→ PROBLEM STATEMENT: An exact copy of every record below is required, with the pictures left out.

→ ENTRIES SUPPLIED:
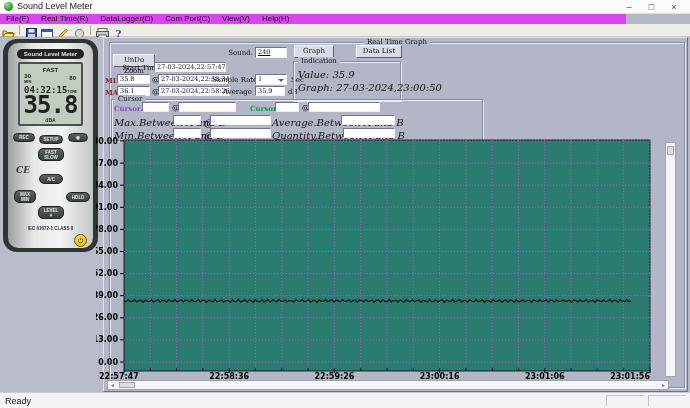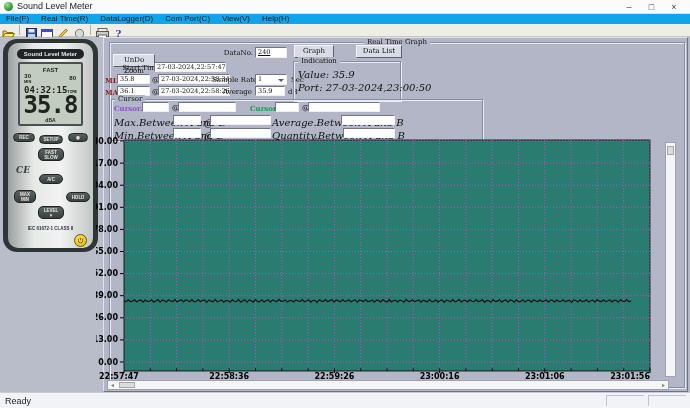--- a/index.html
+++ b/index.html
@@ -6,21 +6,21 @@
     font-family:"Liberation Sans",sans-serif;background:#b4b8c6;position:relative;}
   *{box-sizing:border-box;}
   
   .titlebar{position:absolute;left:0;top:0;width:690px;height:14px;background:#fbfbfb;
     border-bottom:1px solid #e0e0e0;font-size:9px;color:#222;}
   .app-icon{position:absolute;left:4px;top:2px;width:9px;height:9px;border-radius:50%;
     background:radial-gradient(circle at 35% 30%,#9fe07a,#2e9e3e 60%,#156e2a);}
   .title-text{position:absolute;left:17px;top:1px;font-size:9px;}
   .winbtns{position:absolute;right:6px;top:0;height:14px;}
   .winbtns span{display:inline-block;width:20px;text-align:center;font-size:9px;line-height:14px;color:#444;cursor:default;}
-  .menubar{position:absolute;left:0;top:14px;width:690px;height:10px;background:#0ea5e9;font-size:8px;color:#1a1a1a;}
+  .menubar{position:absolute;left:0;top:14px;width:626px;height:10px;background:#d946ef;font-size:8px;color:#1a1a1a;}
   .menu-item{display:inline-block;padding:0 6px;line-height:10px;}
   .toolbar{position:absolute;left:0;top:24px;width:690px;height:13px;background:#efeee6;
     border-bottom:1px solid #c6c6c0;}
   .tbtn{display:inline-block;width:16px;height:12px;text-align:center;vertical-align:top;padding-top:1px;}
   .tsep{display:inline-block;width:1px;height:10px;background:#aeaea6;margin:1px 3px 0 3px;vertical-align:top;}
   .statusbar{position:absolute;left:0;top:392px;width:690px;height:16px;background:#f1f3f7;
     border-top:1px solid #c9ccd4;font-size:9px;color:#222;}
   .status-text{position:absolute;left:5px;top:3px;}
   .sb-sep{position:absolute;top:2px;width:38px;height:11px;border-left:1px solid #c0c3cc;border-top:1px solid #c0c3cc;}
   
@@ -153,21 +153,21 @@
       </div>
     </div>
   </div>
 
   <div class="panel">
     <div class="gbox" style="left:5px;top:4px;width:576px;height:346px;">
       <span class="gb-title" style="left:50%;transform:translateX(-50%);">Real Time Graph</span>
     </div>
 
     <div class="btn" style="left:9px;top:16px;width:42px;height:13px;">UnDo Zoom</div>
-    <span class="lbl ralign" style="left:109px;top:11px;width:40px;">DataNo.</span>
+    <span class="lbl ralign" style="left:109px;top:11px;width:40px;">Sound.</span>
     <div class="fld" style="left:151px;top:9px;width:32px;height:11px;line-height:9px;text-decoration:underline;">240</div>
     <div class="btn" style="left:190px;top:7px;width:40px;height:13px;">Graph</div>
     <div class="btn" style="left:236px;top:7px;width:46px;height:13px;margin-left:16px;">Data List</div>
 
     <span class="lbl ralign" style="left:8px;top:26px;width:40px;margin-left:8px;">Start Time</span>
     <div class="fld" style="left:50px;top:24px;width:72px;">27-03-2024,22:57:47</div>
 
     <span class="lbl" style="left: 1px; top: 38px; font-weight: bold; color: rgb(139, 29, 29);" id="min-label">MIN</span>
     <div class="fld" style="left:13px;top:36px;width:33px;">35.8</div>
     <span class="lbl" style="left:48px;top:38px;">@</span>
@@ -189,21 +189,21 @@
     <div class="fld" style="left:151px;top:48px;width:30px;">35.9</div>
     <span class="lbl" style="left:184px;top:50px;">dB</span>
 
     <div class="gbox" style="left:189px;top:23px;width:108px;height:40px;">
       <span class="gb-title" style="left:4px;">Indication</span>
     </div>
     <span class="lbl2" style="left:194px;top:31px;">
       <span>Value:</span>&nbsp;<span>35.9</span>
     </span>
     <span class="lbl2" style="left:194px;top:44px;">
-      <span>Port:</span>&nbsp;<span>27-03-2024,23:00:50</span>
+      <span>Graph:</span>&nbsp;<span>27-03-2024,23:00:50</span>
     </span>
 
     <div class="gbox" style="left:7px;top:61px;width:372px;height:42px;">
       <span class="gb-title" style="left:3px;">Cursor</span>
     </div>
     <span class="lbl" style="left: 10px; top: 66px; font-weight: bold; color: rgb(138, 79, 208);" id="cursor-a-label">CursorA</span>
     <div class="fld" style="left:38px;top:64px;width:27px;"></div>
     <span class="lbl" style="left:68px;top:66px;">@</span>
     <div class="fld" style="left:74px;top:64px;width:58px;"></div>
     <span class="lbl" style="left: 146px; top: 66px; font-weight: bold; color: rgb(15, 159, 79);" id="cursor-b-label">CursorB</span>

→ OUTPUT FOR THIS EXERCISE:
--- a/index.html
+++ b/index.html
@@ -6,21 +6,21 @@
     font-family:"Liberation Sans",sans-serif;background:#b4b8c6;position:relative;}
   *{box-sizing:border-box;}
   
   .titlebar{position:absolute;left:0;top:0;width:690px;height:14px;background:#fbfbfb;
     border-bottom:1px solid #e0e0e0;font-size:9px;color:#222;}
   .app-icon{position:absolute;left:4px;top:2px;width:9px;height:9px;border-radius:50%;
     background:radial-gradient(circle at 35% 30%,#9fe07a,#2e9e3e 60%,#156e2a);}
   .title-text{position:absolute;left:17px;top:1px;font-size:9px;}
   .winbtns{position:absolute;right:6px;top:0;height:14px;}
   .winbtns span{display:inline-block;width:20px;text-align:center;font-size:9px;line-height:14px;color:#444;cursor:default;}
-  .menubar{position:absolute;left:0;top:14px;width:690px;height:10px;background:#0ea5e9;font-size:8px;color:#1a1a1a;}
+  .menubar{position:absolute;left:0;top:14px;width:626px;height:10px;background:#d946ef;font-size:8px;color:#1a1a1a;}
   .menu-item{display:inline-block;padding:0 6px;line-height:10px;}
   .toolbar{position:absolute;left:0;top:24px;width:690px;height:13px;background:#efeee6;
     border-bottom:1px solid #c6c6c0;}
   .tbtn{display:inline-block;width:16px;height:12px;text-align:center;vertical-align:top;padding-top:1px;}
   .tsep{display:inline-block;width:1px;height:10px;background:#aeaea6;margin:1px 3px 0 3px;vertical-align:top;}
   .statusbar{position:absolute;left:0;top:392px;width:690px;height:16px;background:#f1f3f7;
     border-top:1px solid #c9ccd4;font-size:9px;color:#222;}
   .status-text{position:absolute;left:5px;top:3px;}
   .sb-sep{position:absolute;top:2px;width:38px;height:11px;border-left:1px solid #c0c3cc;border-top:1px solid #c0c3cc;}
   
@@ -153,21 +153,21 @@
       </div>
     </div>
   </div>
 
   <div class="panel">
     <div class="gbox" style="left:5px;top:4px;width:576px;height:346px;">
       <span class="gb-title" style="left:50%;transform:translateX(-50%);">Real Time Graph</span>
     </div>
 
     <div class="btn" style="left:9px;top:16px;width:42px;height:13px;">UnDo Zoom</div>
-    <span class="lbl ralign" style="left:109px;top:11px;width:40px;">DataNo.</span>
+    <span class="lbl ralign" style="left:109px;top:11px;width:40px;">Sound.</span>
     <div class="fld" style="left:151px;top:9px;width:32px;height:11px;line-height:9px;text-decoration:underline;">240</div>
     <div class="btn" style="left:190px;top:7px;width:40px;height:13px;">Graph</div>
     <div class="btn" style="left:236px;top:7px;width:46px;height:13px;margin-left:16px;">Data List</div>
 
     <span class="lbl ralign" style="left:8px;top:26px;width:40px;margin-left:8px;">Start Time</span>
     <div class="fld" style="left:50px;top:24px;width:72px;">27-03-2024,22:57:47</div>
 
     <span class="lbl" style="left: 1px; top: 38px; font-weight: bold; color: rgb(139, 29, 29);" id="min-label">MIN</span>
     <div class="fld" style="left:13px;top:36px;width:33px;">35.8</div>
     <span class="lbl" style="left:48px;top:38px;">@</span>
@@ -189,21 +189,21 @@
     <div class="fld" style="left:151px;top:48px;width:30px;">35.9</div>
     <span class="lbl" style="left:184px;top:50px;">dB</span>
 
     <div class="gbox" style="left:189px;top:23px;width:108px;height:40px;">
       <span class="gb-title" style="left:4px;">Indication</span>
     </div>
     <span class="lbl2" style="left:194px;top:31px;">
       <span>Value:</span>&nbsp;<span>35.9</span>
     </span>
     <span class="lbl2" style="left:194px;top:44px;">
-      <span>Port:</span>&nbsp;<span>27-03-2024,23:00:50</span>
+      <span>Graph:</span>&nbsp;<span>27-03-2024,23:00:50</span>
     </span>
 
     <div class="gbox" style="left:7px;top:61px;width:372px;height:42px;">
       <span class="gb-title" style="left:3px;">Cursor</span>
     </div>
     <span class="lbl" style="left: 10px; top: 66px; font-weight: bold; color: rgb(138, 79, 208);" id="cursor-a-label">CursorA</span>
     <div class="fld" style="left:38px;top:64px;width:27px;"></div>
     <span class="lbl" style="left:68px;top:66px;">@</span>
     <div class="fld" style="left:74px;top:64px;width:58px;"></div>
     <span class="lbl" style="left: 146px; top: 66px; font-weight: bold; color: rgb(15, 159, 79);" id="cursor-b-label">CursorB</span>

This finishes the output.